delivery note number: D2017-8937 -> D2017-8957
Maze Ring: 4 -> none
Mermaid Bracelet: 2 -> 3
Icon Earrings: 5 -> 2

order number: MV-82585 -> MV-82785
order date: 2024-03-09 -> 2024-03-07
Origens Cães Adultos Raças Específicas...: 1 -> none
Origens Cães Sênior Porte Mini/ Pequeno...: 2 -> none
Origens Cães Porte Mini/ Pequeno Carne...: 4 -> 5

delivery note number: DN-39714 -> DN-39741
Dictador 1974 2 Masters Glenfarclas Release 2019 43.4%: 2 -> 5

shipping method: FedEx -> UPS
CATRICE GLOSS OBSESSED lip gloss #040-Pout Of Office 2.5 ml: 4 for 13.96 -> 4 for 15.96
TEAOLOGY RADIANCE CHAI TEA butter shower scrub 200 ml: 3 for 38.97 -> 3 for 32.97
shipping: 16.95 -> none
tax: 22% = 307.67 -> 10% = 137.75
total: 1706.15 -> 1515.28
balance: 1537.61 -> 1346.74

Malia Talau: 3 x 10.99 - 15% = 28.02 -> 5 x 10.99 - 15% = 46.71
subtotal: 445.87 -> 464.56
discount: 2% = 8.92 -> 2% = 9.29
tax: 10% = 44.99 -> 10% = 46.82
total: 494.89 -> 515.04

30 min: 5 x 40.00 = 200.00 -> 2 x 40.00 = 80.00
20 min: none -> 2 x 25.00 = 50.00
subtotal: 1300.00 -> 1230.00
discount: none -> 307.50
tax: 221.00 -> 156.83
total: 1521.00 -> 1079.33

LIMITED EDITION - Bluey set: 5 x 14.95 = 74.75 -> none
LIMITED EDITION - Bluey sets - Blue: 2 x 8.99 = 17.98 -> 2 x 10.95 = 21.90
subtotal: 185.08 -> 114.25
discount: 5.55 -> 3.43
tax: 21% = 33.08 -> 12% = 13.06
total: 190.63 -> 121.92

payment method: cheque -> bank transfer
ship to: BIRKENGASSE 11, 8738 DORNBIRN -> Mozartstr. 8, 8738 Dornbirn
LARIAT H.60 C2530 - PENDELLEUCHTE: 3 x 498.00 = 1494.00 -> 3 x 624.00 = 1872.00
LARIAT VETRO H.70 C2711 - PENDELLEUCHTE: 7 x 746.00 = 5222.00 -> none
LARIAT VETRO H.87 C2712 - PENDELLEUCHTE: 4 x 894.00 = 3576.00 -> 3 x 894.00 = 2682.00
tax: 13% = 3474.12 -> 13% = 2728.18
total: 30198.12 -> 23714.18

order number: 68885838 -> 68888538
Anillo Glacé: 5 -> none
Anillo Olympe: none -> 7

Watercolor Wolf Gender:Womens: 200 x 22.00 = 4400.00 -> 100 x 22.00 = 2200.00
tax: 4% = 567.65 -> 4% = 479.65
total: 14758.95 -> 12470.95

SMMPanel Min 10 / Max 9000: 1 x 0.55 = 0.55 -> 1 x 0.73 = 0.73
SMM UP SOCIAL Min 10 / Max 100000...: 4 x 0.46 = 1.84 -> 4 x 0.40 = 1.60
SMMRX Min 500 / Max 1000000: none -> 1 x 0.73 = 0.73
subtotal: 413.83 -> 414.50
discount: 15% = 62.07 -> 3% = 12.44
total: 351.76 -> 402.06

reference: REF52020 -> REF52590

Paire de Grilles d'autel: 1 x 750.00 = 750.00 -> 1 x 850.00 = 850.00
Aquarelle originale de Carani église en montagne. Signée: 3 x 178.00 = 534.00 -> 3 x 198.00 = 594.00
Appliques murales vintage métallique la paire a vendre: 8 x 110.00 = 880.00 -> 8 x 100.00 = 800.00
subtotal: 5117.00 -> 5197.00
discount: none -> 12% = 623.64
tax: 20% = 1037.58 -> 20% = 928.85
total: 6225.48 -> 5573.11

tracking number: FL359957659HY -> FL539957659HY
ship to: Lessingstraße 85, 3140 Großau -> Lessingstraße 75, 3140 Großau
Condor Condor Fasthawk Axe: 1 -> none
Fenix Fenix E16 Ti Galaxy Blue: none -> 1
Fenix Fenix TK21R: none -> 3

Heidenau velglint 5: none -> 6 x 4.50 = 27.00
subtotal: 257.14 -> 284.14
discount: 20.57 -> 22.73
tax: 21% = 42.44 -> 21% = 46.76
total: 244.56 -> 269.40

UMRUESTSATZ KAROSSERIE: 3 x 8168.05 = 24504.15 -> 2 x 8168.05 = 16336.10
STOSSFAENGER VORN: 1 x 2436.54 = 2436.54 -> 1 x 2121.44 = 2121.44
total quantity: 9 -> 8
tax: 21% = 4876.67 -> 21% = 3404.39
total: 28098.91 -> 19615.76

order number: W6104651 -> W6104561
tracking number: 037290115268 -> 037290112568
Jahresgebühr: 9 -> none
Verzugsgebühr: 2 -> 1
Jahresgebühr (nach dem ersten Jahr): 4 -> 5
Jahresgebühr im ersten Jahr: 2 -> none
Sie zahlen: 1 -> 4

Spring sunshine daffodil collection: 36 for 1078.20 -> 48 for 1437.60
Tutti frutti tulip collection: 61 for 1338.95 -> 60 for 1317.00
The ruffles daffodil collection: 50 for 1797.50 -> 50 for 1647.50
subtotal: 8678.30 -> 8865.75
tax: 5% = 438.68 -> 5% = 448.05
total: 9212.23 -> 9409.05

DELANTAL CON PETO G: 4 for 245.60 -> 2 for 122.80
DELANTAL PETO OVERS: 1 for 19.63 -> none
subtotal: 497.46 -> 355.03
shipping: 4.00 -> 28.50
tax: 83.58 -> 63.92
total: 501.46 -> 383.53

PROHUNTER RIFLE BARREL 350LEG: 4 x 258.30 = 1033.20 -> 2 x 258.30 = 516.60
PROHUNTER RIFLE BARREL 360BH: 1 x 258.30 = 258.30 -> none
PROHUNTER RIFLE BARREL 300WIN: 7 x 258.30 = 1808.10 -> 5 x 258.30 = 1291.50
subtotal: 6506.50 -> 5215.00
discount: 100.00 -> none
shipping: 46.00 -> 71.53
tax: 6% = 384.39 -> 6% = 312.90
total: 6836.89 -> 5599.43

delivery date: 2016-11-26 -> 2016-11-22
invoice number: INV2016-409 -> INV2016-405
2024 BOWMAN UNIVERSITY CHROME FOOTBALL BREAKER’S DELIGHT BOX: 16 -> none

## Task to carry out
Please write out, exactly as they appear above, only the lines in the stretch from the line with "discount: 15% = 62.07 -> 3% = 12.44" through the line with "invoice number: INV2016-409 -> INV2016-405".

## Result for this task
discount: 15% = 62.07 -> 3% = 12.44
total: 351.76 -> 402.06

reference: REF52020 -> REF52590

Paire de Grilles d'autel: 1 x 750.00 = 750.00 -> 1 x 850.00 = 850.00
Aquarelle originale de Carani église en montagne. Signée: 3 x 178.00 = 534.00 -> 3 x 198.00 = 594.00
Appliques murales vintage métallique la paire a vendre: 8 x 110.00 = 880.00 -> 8 x 100.00 = 800.00
subtotal: 5117.00 -> 5197.00
discount: none -> 12% = 623.64
tax: 20% = 1037.58 -> 20% = 928.85
total: 6225.48 -> 5573.11

tracking number: FL359957659HY -> FL539957659HY
ship to: Lessingstraße 85, 3140 Großau -> Lessingstraße 75, 3140 Großau
Condor Condor Fasthawk Axe: 1 -> none
Fenix Fenix E16 Ti Galaxy Blue: none -> 1
Fenix Fenix TK21R: none -> 3

Heidenau velglint 5: none -> 6 x 4.50 = 27.00
subtotal: 257.14 -> 284.14
discount: 20.57 -> 22.73
tax: 21% = 42.44 -> 21% = 46.76
total: 244.56 -> 269.40

UMRUESTSATZ KAROSSERIE: 3 x 8168.05 = 24504.15 -> 2 x 8168.05 = 16336.10
STOSSFAENGER VORN: 1 x 2436.54 = 2436.54 -> 1 x 2121.44 = 2121.44
total quantity: 9 -> 8
tax: 21% = 4876.67 -> 21% = 3404.39
total: 28098.91 -> 19615.76

order number: W6104651 -> W6104561
tracking number: 037290115268 -> 037290112568
Jahresgebühr: 9 -> none
Verzugsgebühr: 2 -> 1
Jahresgebühr (nach dem ersten Jahr): 4 -> 5
Jahresgebühr im ersten Jahr: 2 -> none
Sie zahlen: 1 -> 4

Spring sunshine daffodil collection: 36 for 1078.20 -> 48 for 1437.60
Tutti frutti tulip collection: 61 for 1338.95 -> 60 for 1317.00
The ruffles daffodil collection: 50 for 1797.50 -> 50 for 1647.50
subtotal: 8678.30 -> 8865.75
tax: 5% = 438.68 -> 5% = 448.05
total: 9212.23 -> 9409.05

DELANTAL CON PETO G: 4 for 245.60 -> 2 for 122.80
DELANTAL PETO OVERS: 1 for 19.63 -> none
subtotal: 497.46 -> 355.03
shipping: 4.00 -> 28.50
tax: 83.58 -> 63.92
total: 501.46 -> 383.53

PROHUNTER RIFLE BARREL 350LEG: 4 x 258.30 = 1033.20 -> 2 x 258.30 = 516.60
PROHUNTER RIFLE BARREL 360BH: 1 x 258.30 = 258.30 -> none
PROHUNTER RIFLE BARREL 300WIN: 7 x 258.30 = 1808.10 -> 5 x 258.30 = 1291.50
subtotal: 6506.50 -> 5215.00
discount: 100.00 -> none
shipping: 46.00 -> 71.53
tax: 6% = 384.39 -> 6% = 312.90
total: 6836.89 -> 5599.43

delivery date: 2016-11-26 -> 2016-11-22
invoice number: INV2016-409 -> INV2016-405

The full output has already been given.